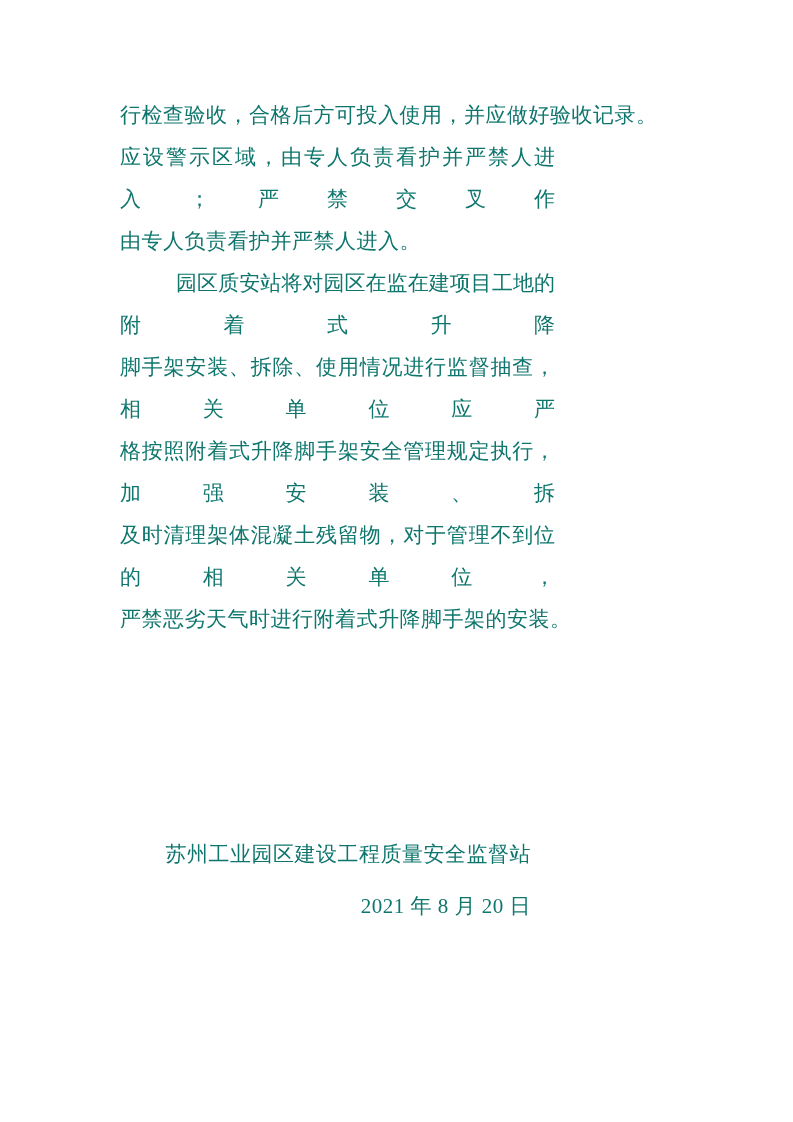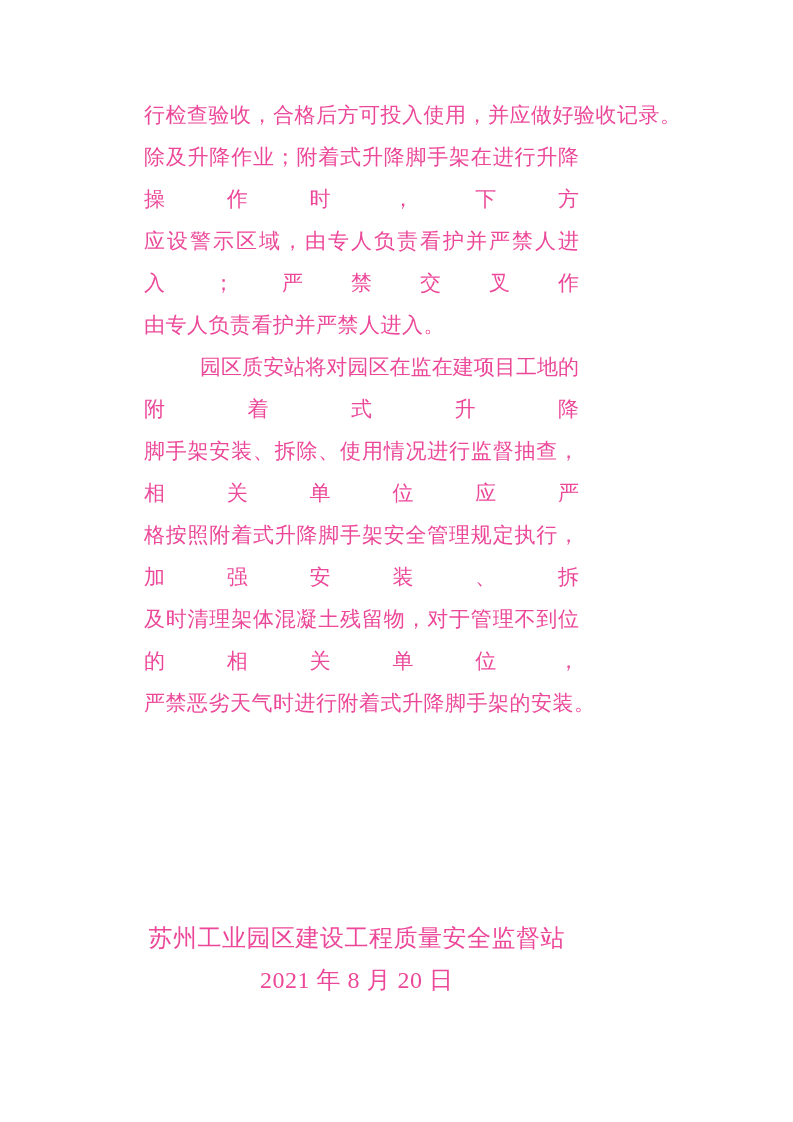--- a/index.html
+++ b/index.html
@@ -7,22 +7,21 @@
     padding: 0;
     background: #ffffff;
   }
   .page {
     position: relative;
     width: 668px;
     height: 1122px;
     background: #ffffff;
     overflow: hidden;
     font-family: "Liberation Serif", "DejaVu Serif", serif;
-    color: #ec4899;
-    padding-left: 24px;
+    color: #0f766e;
   }
   .doc-body {
     padding: 94px 113px 0 120px; 
   }
   .line {
     margin: 0;
     font-size: 21px;
     line-height: 42px;
     white-space: nowrap;
     letter-spacing: 0.5px;
@@ -37,34 +36,34 @@
     text-indent: 56px;
   }
   .signature-block {
     margin-top: 193px;
     margin-right: 14px;
     margin-left: auto;
     width: fit-content;
     text-align: center;
   }
   .sig-line {
-    margin: 0;
-    font-size: 24px;
+    margin: 10px;
+    font-size: 21px;
     line-height: 42px;
     letter-spacing: 0.5px;
     white-space: nowrap;
+    text-align: right;
   }
 </style>
 </head>
 <body>
 
 <div class="page">
   <div class="doc-body">
     <p class="line">行检查验收，合格后方可投入使用，并应做好验收记录。</p>
-    <p class="line justify">除及升降作业；附着式升降脚手架在进行升降操作时，下方</p>
     <p class="line justify">应设警示区域，由专人负责看护并严禁人进入；严禁交叉作</p>
     <p class="line">由专人负责看护并严禁人进入。</p>
     <p class="line indent justify">园区质安站将对园区在监在建项目工地的附着式升降</p>
     <p class="line justify">脚手架安装、拆除、使用情况进行监督抽查，相关单位应严</p>
     <p class="line justify">格按照附着式升降脚手架安全管理规定执行，加强安装、拆</p>
     <p class="line justify">及时清理架体混凝土残留物，对于管理不到位的相关单位，</p>
     <p class="line">严禁恶劣天气时进行附着式升降脚手架的安装。</p>
 
     <div class="signature-block">
       <p class="sig-line">苏州工业园区建设工程质量安全监督站</p>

• **EXERCISE BRIEF**:
Every line of the listing that includes "block" must be shown.

• **ANSWER BELOW**:
   .signature-block {
     <div class="signature-block">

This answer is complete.